Доктор распалился. На его лице снова проступили злоба и отвращение, губы задрожали, глаза расширились. На мгновение Артуру испугался, но через секунду доктор овладел собой и вся его неприязнь исчезла, словно её и не было.
— В общем, работы много, — подытожил он.
— И вы её ещё не закончили? — спросил Артур.
— Нет. Мы будем работать дальше. До тех пор, пока я не добьюсь результатов.

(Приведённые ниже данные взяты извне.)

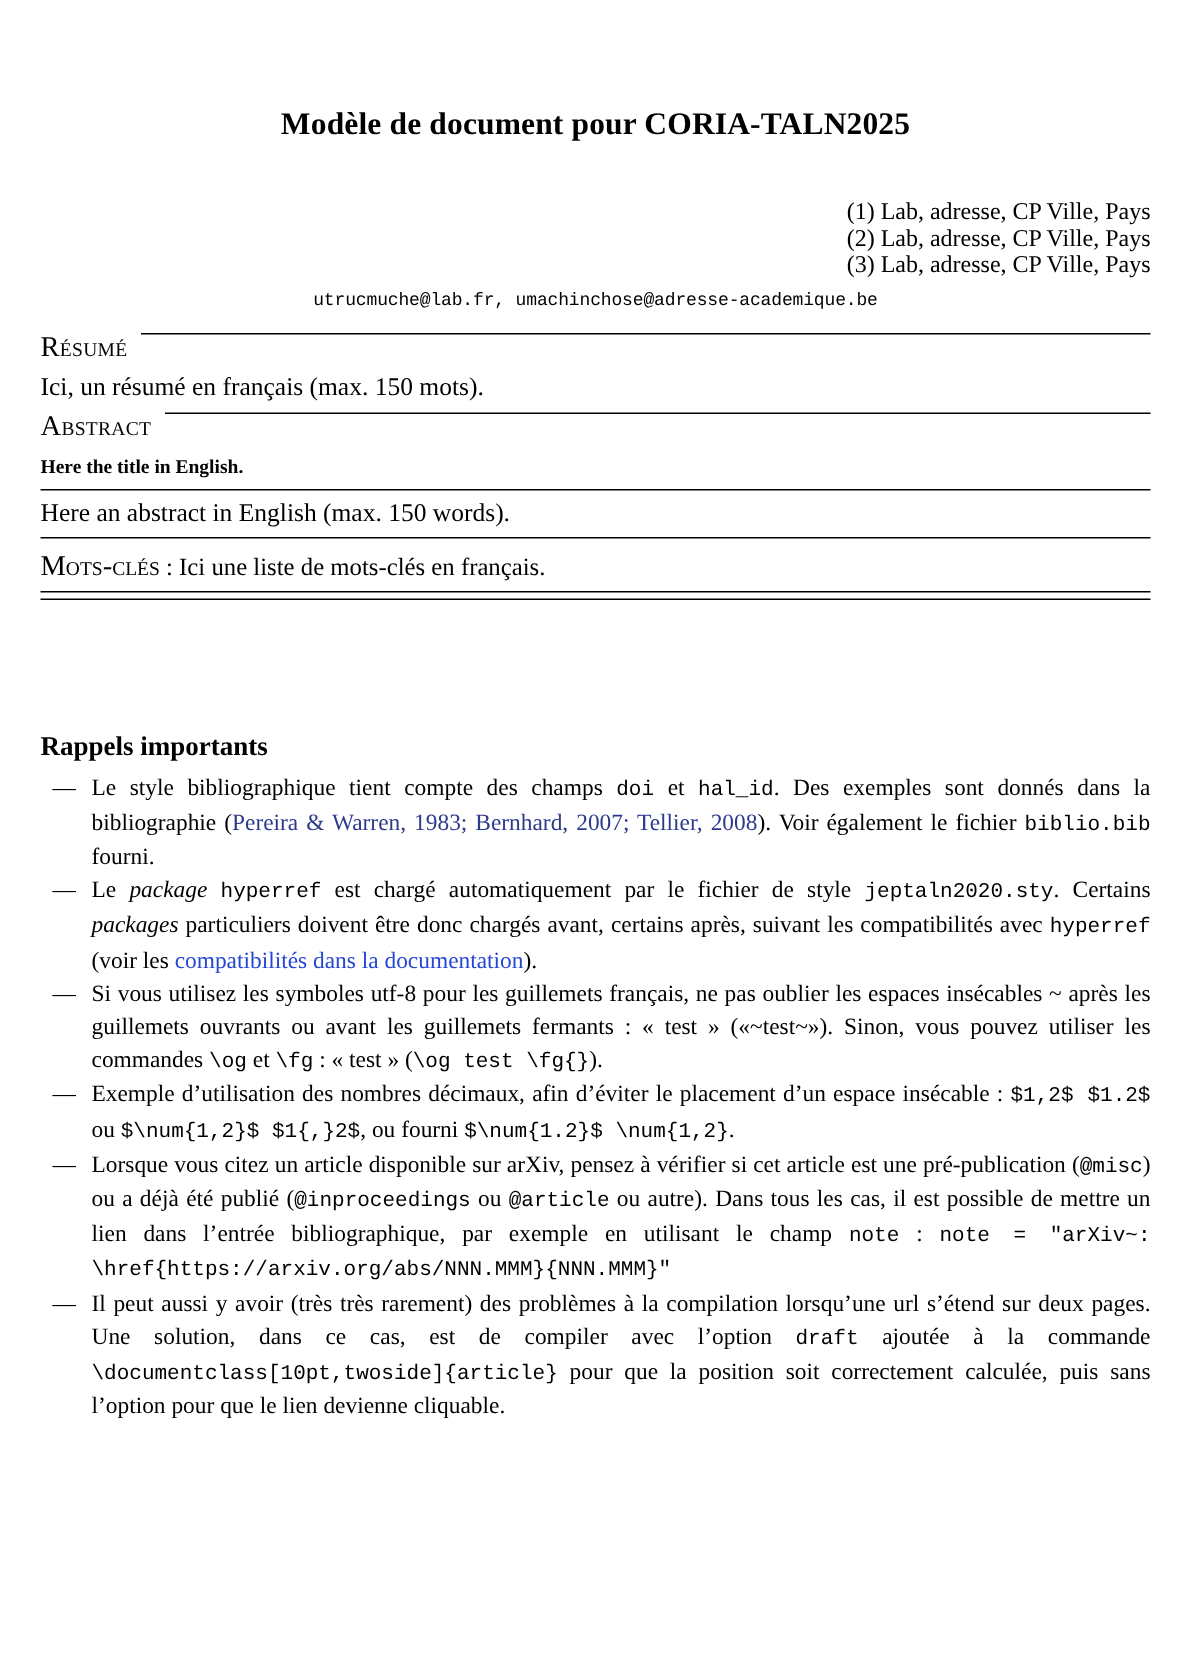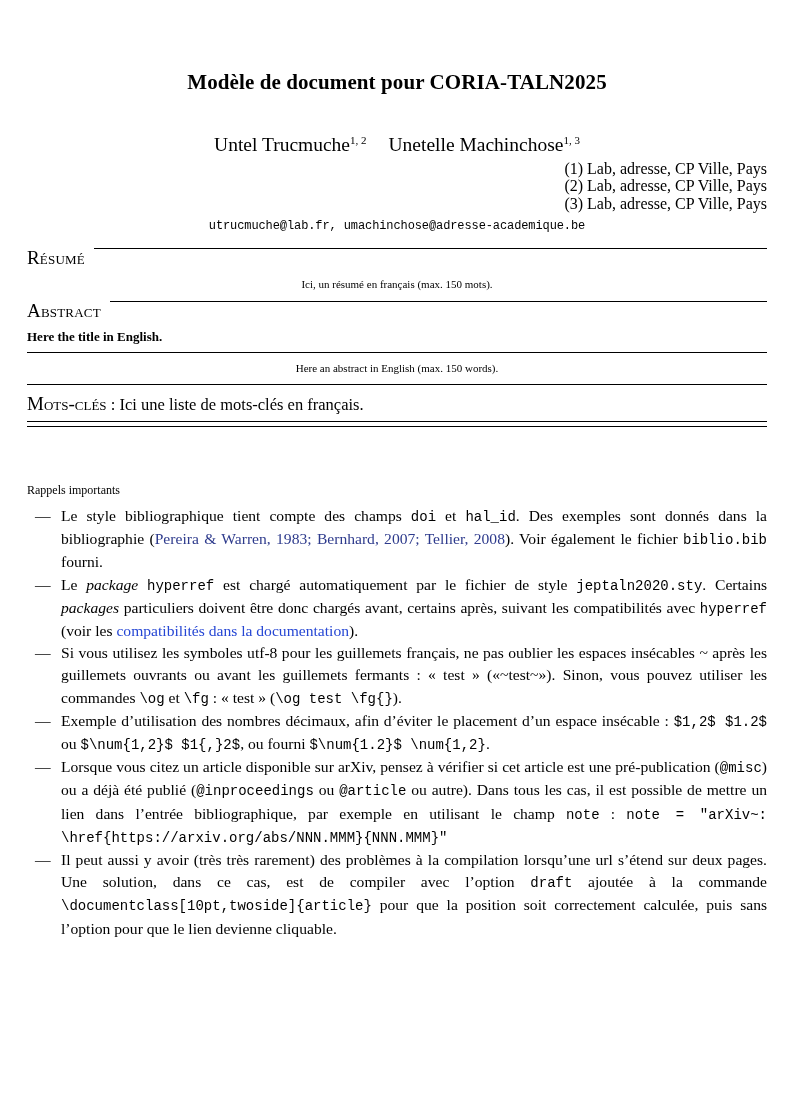--- a/index.html
+++ b/index.html
@@ -153,9 +153,6 @@
 
     <div class="title">Modèle de document pour CORIA-TALN2025</div>
 
-    <div class="authors">
-      <span class="author"><span>Untel Trucmuche</span><span class="sup">1, 2</span></span><span class="author"><span>Unetelle Machinchose</span><span class="sup">1, 3</span></span>
-    </div>
 
     <div class="affil">(1) Lab, adresse, CP Ville, Pays</div>
     <div class="affil">(2) Lab, adresse, CP Ville, Pays</div>

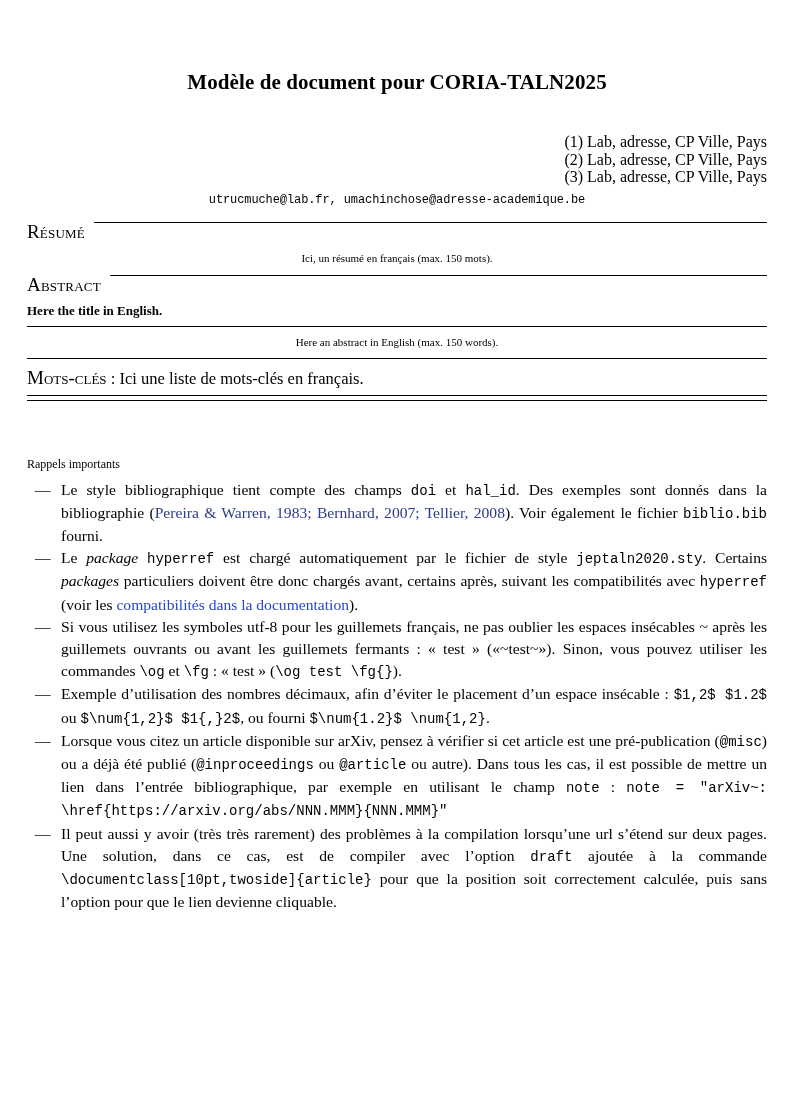--- a/index.html
+++ b/index.html
@@ -95,10 +95,9 @@
     margin: 4px 0 0 0;
   }
   .body-line {
-    font-size: 11px;
+    font-size: 17px;
     line-height: 20px;
     margin: 5px 0 6px 0;
-    text-align: center;
   }
   .bold-line {
     font-size: 13px;

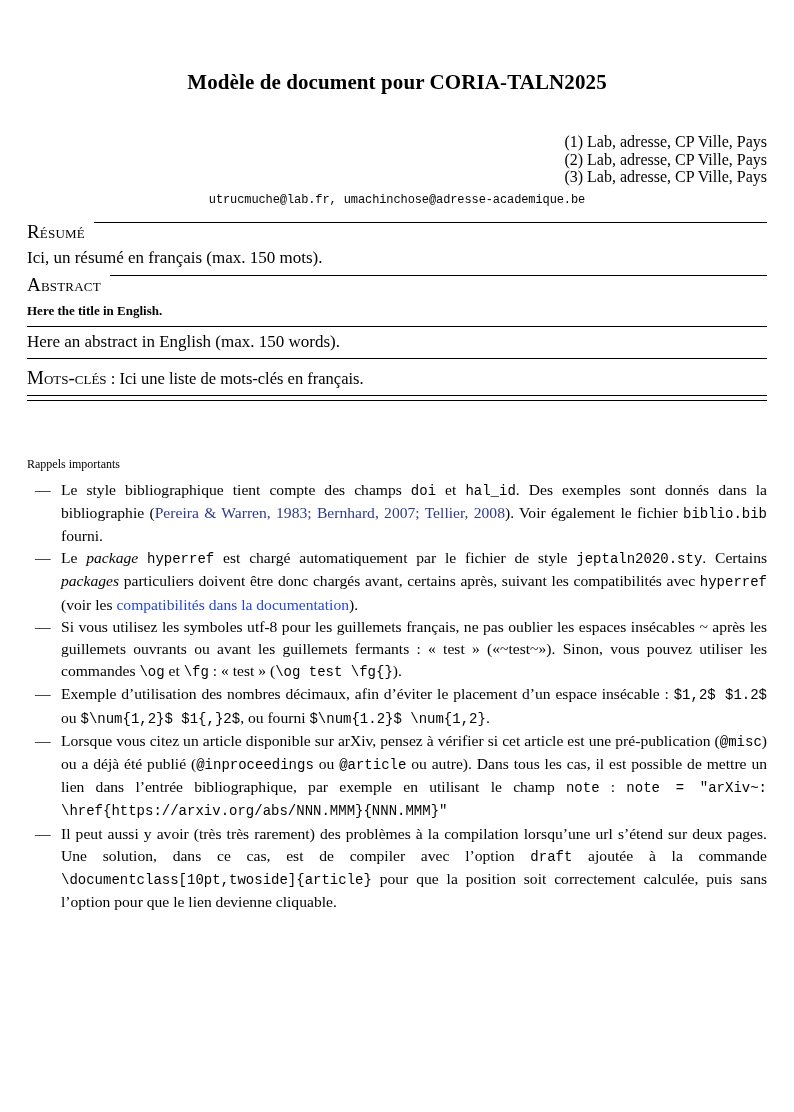--- a/index.html
+++ b/index.html
@@ -113,9 +113,9 @@
 
   
   .section-title {
-    font-size: 12px;
-    font-weight: normal;
-    margin-top: 56px;
+    font-size: 18px;
+    font-weight: bold;
+    margin-top: 87px;
     margin-bottom: 7px;
   }
   ul.dashlist {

Надеюсь, я объясняю это вам в последний раз, хотя, кто знает, не выпадет ли этот фрагмент из вашей памяти?
— Вы уже рассказывали мне это?
— Конечно — улыбнулся доктор. — Мы разговаривали об этом ещё в мае. Тогда вы сомневались, но впоследствии перестали переживать, ведь до недавних пор никаких побочных эффектов не было. Мы с вами неплохо ладили. И меня очень обижает ваше отношение ко мне и к моей работе сейчас.
— А меня обижает, что я ничего не помню. Ничего. Вы говорите, что мы, как вы сказали, ладили, но я даже не знаю, как вас зовут.
— Ах, вот как. Что ж, меня зовут Владимир Евгеньевич Гайнце, — сказал врач слегка удивлённо, выпрямляясь в кресле. — Но вы можете обращаться ко мне просто — Владимир Евгеньевич.